Man! I’ve had quite the afternoon today. Earlier, Microsoft dropped the latest Fast Ring build for 20H1. Numbered 19002.1, it’s raising hackles among many of its recipients. In fact, for the first time in I can’t remember when, the new build worked on neither of my two Fast Ring test machines. It took me over two hours to finally stumble across a solution for my Lenovo X380 Yoga unit. I haven’t yet upgraded my older Lenovo X220 Tablet PC. The primary symptom of trouble is widely reported (see this TenForums thread, for example). The setup phase while the old OS is in control proceeds until the first reboot occurs. But then, the PC goes into Restart (with spinning balls) and hangs there forever. Microsoft acknowledges this is indeed a problem and recommends some potential workarounds (see this Answers.Microsoft.com post dated 10/17). But none of that stuff worked for me. That’s why I believe Insider Preview 19002 poses peculiar problems for installers. Let me explain. . .

Getting to the latest version of the Insider Preview poses multiple, unusual challenges.

Why Say Insider Preview 19002 Poses Peculiar Problems?
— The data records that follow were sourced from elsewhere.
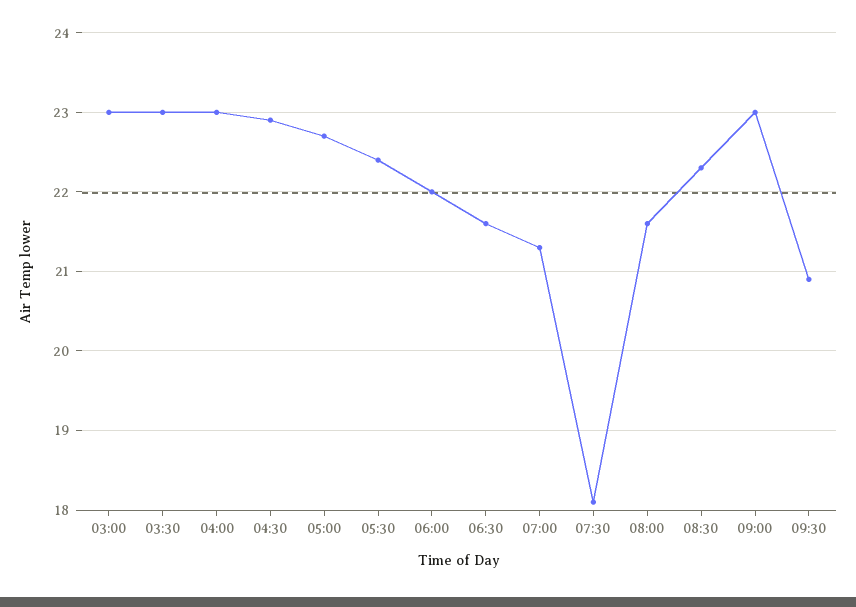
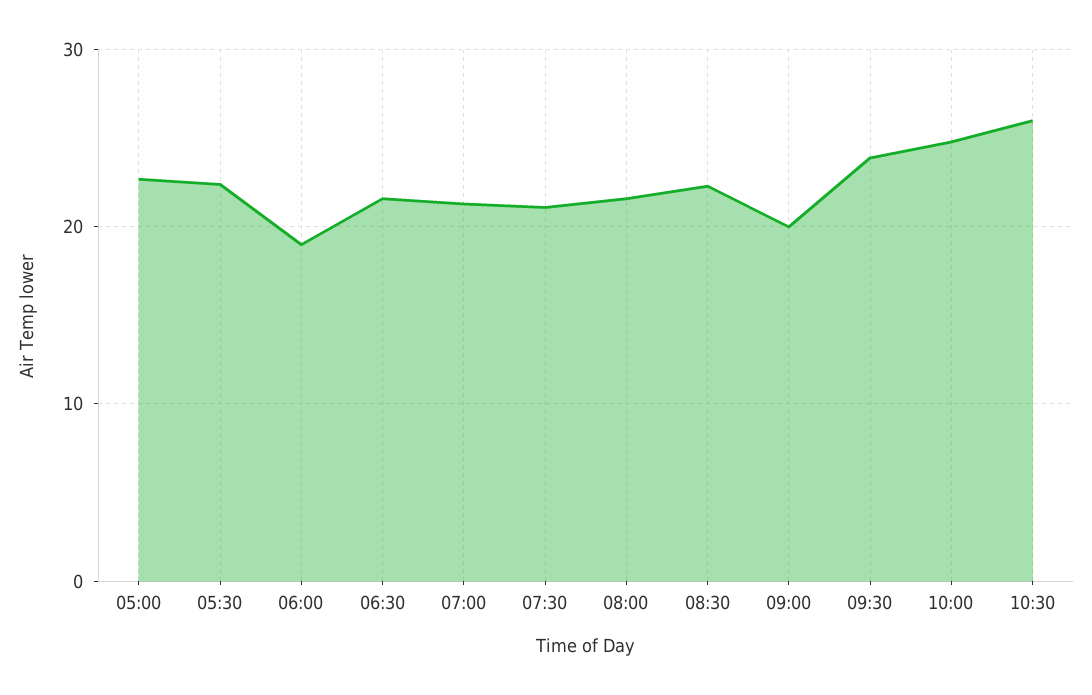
03:00: 23 -> none
03:30: 23 -> none
04:00: 23 -> none
04:30: 22.9 -> none
06:00: 22 -> 19
07:30: 18.1 -> 21
09:00: 23 -> 20
09:30: 20.9 -> 24
10:00: none -> 25
10:30: none -> 26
Without getting past the initial reboot, Win10 installation can’t succeed. I tried everything I could think of on the X380 Yoga. But it wasn’t until I disconnected all USB devices, and popped out the SDXC card, that restart completed. I’d remembered a similar problem on earlier Insider Previews with my Surface Pro 3. Then, too, removing those devices allowed the machine to reboot successfully. Worked on the X380 Yoga, too. After that, the actual upgrade was pretty quick. Less than 15 minutes later, the desktop was available. That’s where I captured the preceding screenshot.

When the install completed, I’d lost my fingerprint reader. Having experienced this before, I went into Device Manager and reinstalled the on-disk device driver. That pretty much takes care of the X380 Yoga, which I must now clean up and back up to complete my usual post-upgrade drill.

The X220 Tablet Proves More Resistant

Unplugging the USB devices didn’t result in a successful restart on this machine. I could reboot successfully using the MS Answers workaround, though. For the record it’s shutdown /r /t 0 /f in an administrative PowerShell or cmd.exe session. I visited UUPdump.ml and grabbed the files necessary to build an ISO for 19002.1, then did just that on my project PC. I copied the ISO to a local drive on the X220 T, mounted it as a volume, and am running setup.exe from that volume right now. It’s 76 percent through the GUI install phase, so I still don’t know if this retry from code that didn’t come from Windows Update will actually surmount the reboot hurdle. I’ll keep blogging though, until I see what happens.

As I took a break for dinner with “the Boss,” this latest install did get through the first reboot and is now 77 percent through the post-GUI “Working on updates” phase. That means it’s already rebooted at least 2 and possibly 3 times, so apparently this approach has worked. I’m not sure if it was removing the USB external drive and the SD card that did the trick, or switching to the UUPdump-based installer. Whatever it is (or was), I’m just glad it got me over the hump. And so it sometimes goes, here in Windows-World!

Concluding Note: Success!

The X220 Tablet just showed me a lock screen, and is now working through the “Getting a few things ready” prior to initial boot. In fact, I’m now on the desktop and 19002.1 is in charge. What a relief! As is so often the case with Win10, where there’s enough will, there’s a way to get it installed.